American progressive metal band

Arch/Matheos is an American progressive metal project.

== History ==
Arch/Matheos began as a reunion between founding Fates Warning members John Arch and Jim Matheos, who had not collaborated since Arch's 2003 EP A Twist Of Fate and had not fully collaborated for a whole album since 1986's Awaken the Guardian. In 2010, the duo began working on an album together and brought along three Fates Warning members to the fold. The five members would in turn release their debut album "Sympathetic Resonance" in 2011, under the name Arch/Matheos. The album, while only 6 tracks, clocked at 55 minutes. On August 17, 2018, they re-signed with Metal Blade records.

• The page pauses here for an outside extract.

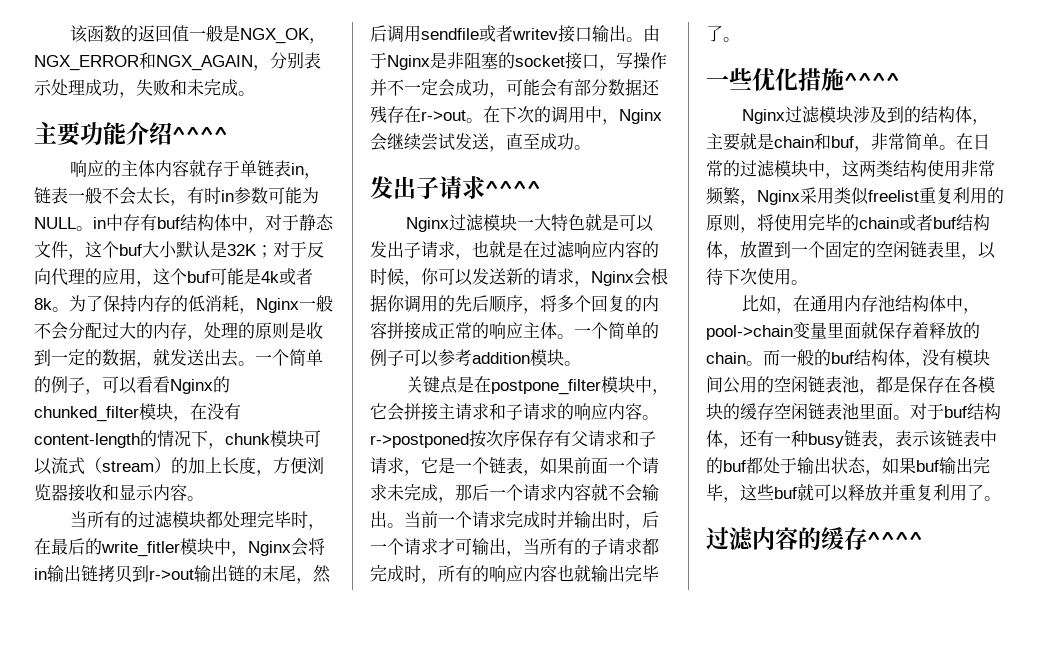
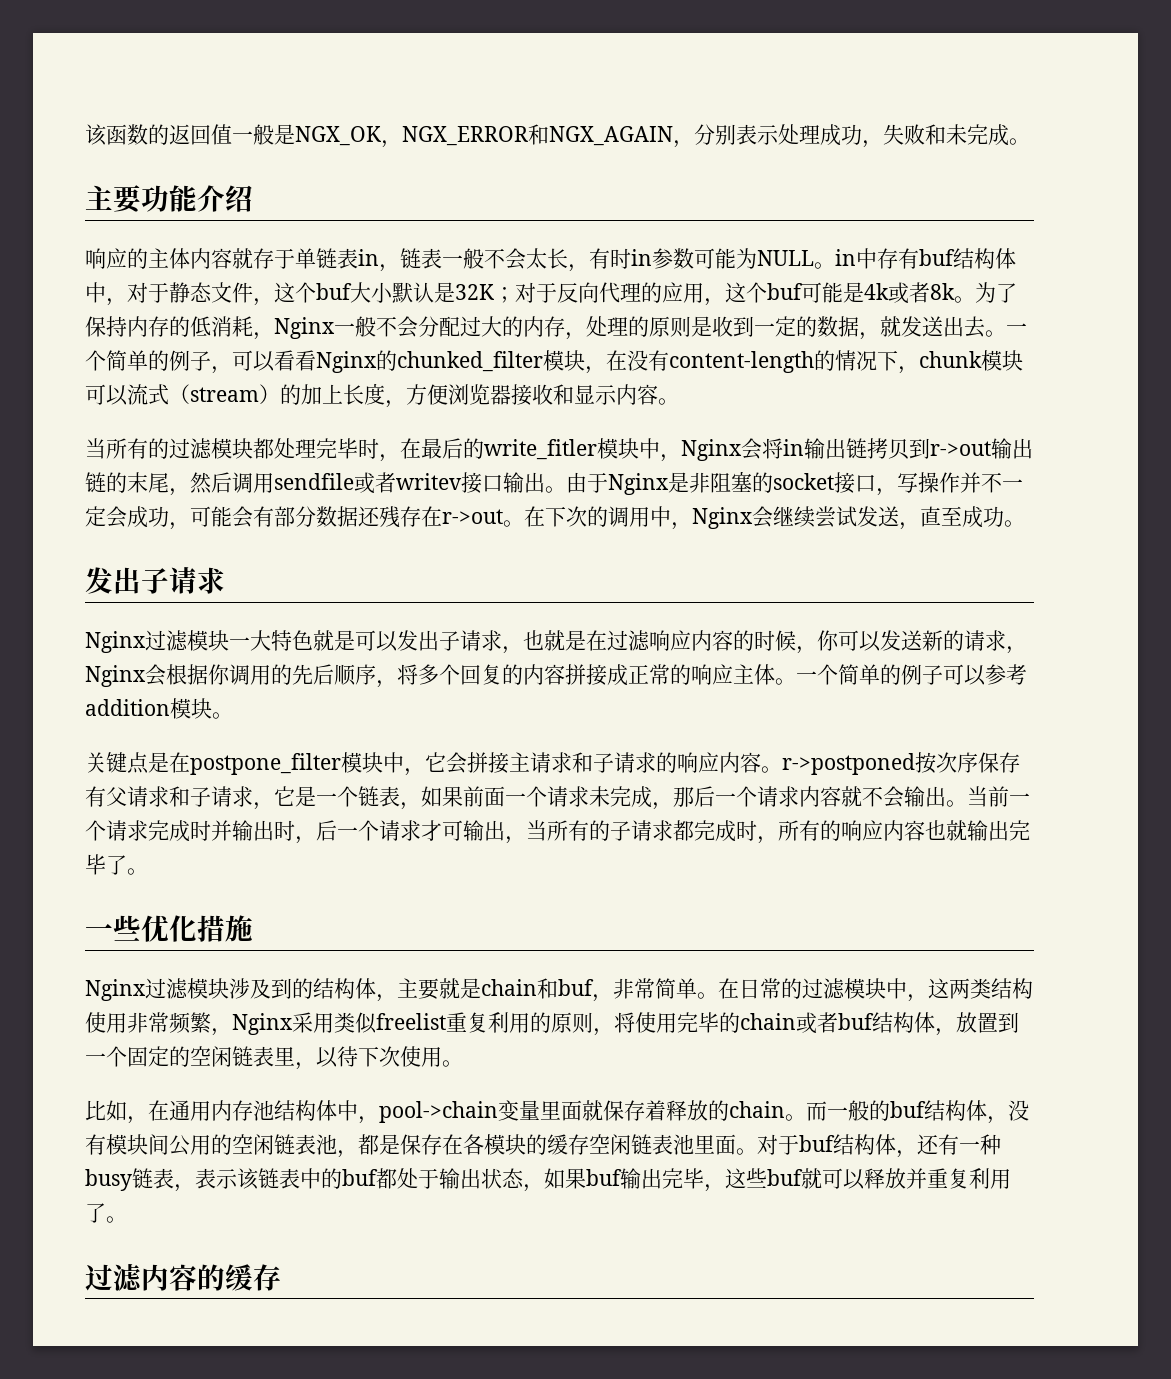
[172,127,228,142] ^^^^ -> (253, 198) none
[485,181,541,196] ^^^^ -> (225, 580) none
[844,73,900,88] ^^^^ -> (253, 928) none
[867,532,923,547] ^^^^ -> (281, 1277) none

In August 2018, a follow-up album was announced for release in 2019. On March 29, 2019, Metal Blade announced the name of the album would be Winter Ethereal, and was released on May 10. To emphasize the project's distance from Fates Warning, Winter Ethereal featured numerous guest performers such as former Fates Warning members Joe Dibiase and Mark Zonder as well as musicians Steve Di Giorgio (Death, Testament, Charred Walls of the Damned), Cynic's Sean Malone, and drummer Thomas Lang.

== Discography ==
- Sympathetic Resonance (2011, Metal Blade)
- Winter Ethereal (2019)

== Performers ==
=== Sympathetic Resonance ===
- John Arch − vocals
- Jim Matheos − lead and rhythm guitars
- Frank Aresti − lead guitar
- Joey Vera − bass guitar
- Bobby Jarzombek − drums

=== Winter Ethereal ===
- John Arch − vocals
- Jim Matheos − lead and rhythm guitars
- Joey Vera − bass guitar on "Wanderlust", "Never in Your Hands"
- Bobby Jarzombek − drums on "Wrath of the Universe", "Straight and Narrow"
- Frank Aresti – guitar solos in "Never in Your Hands", "Kindred Spirits"
- Joe DiBiase − bass guitar on "Solitary Man"
- Mark Zonder − drums on "Wanderlust", "Tethered"
- Steve Di Giorgio − bass guitar on "Vermilion Moons", "Wrath of the Universe", "Straight and Narrow"
- Sean Malone − bass guitar on "Pitch Black Prism", "Kindred Spirits"
- George Hideous − bass guitar on "Tethered"
- Matt Lynch − drums on "Kindred Spirits"
- Thomas Lang – drums on "Vermilion Moons", "Solitary Man", "Pitch Black Prism"
- Baard Kolstad – drums on "Never in Your Hands"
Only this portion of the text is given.